_ACTIVITY_. With pictures removed, the data below should be returned exactly.

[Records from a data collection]
===============

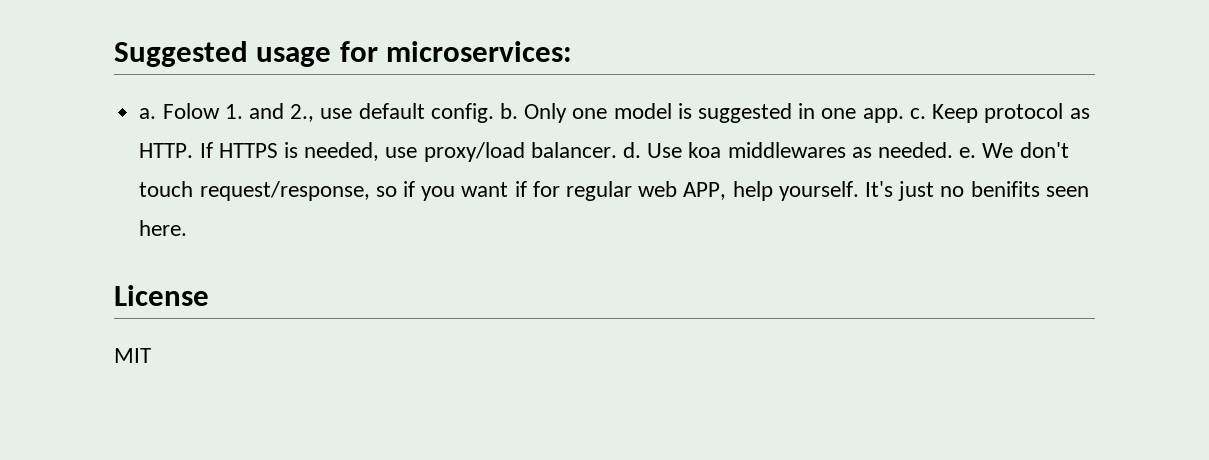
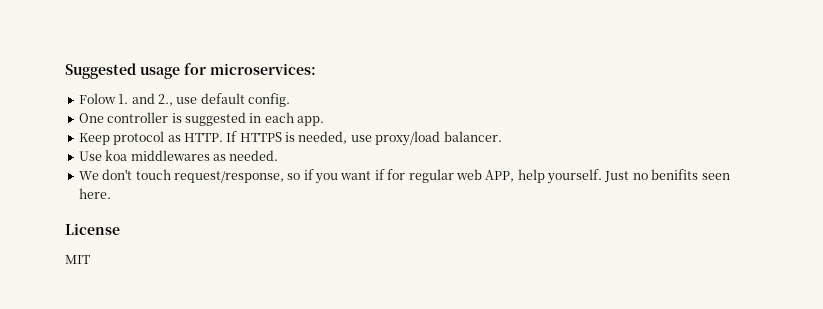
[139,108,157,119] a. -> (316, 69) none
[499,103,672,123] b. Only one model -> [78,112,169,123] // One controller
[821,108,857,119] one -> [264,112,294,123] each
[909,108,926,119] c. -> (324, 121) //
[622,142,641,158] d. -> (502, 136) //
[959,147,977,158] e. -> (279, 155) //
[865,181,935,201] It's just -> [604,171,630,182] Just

===============

_ANSWER BOX_.
[139,108,157,119] a. -> (316, 69) none
[499,103,672,123] b. Only one model -> [78,112,169,123] // One controller
[821,108,857,119] one -> [264,112,294,123] each
[909,108,926,119] c. -> (324, 121) //
[622,142,641,158] d. -> (502, 136) //
[959,147,977,158] e. -> (279, 155) //
[865,181,935,201] It's just -> [604,171,630,182] Just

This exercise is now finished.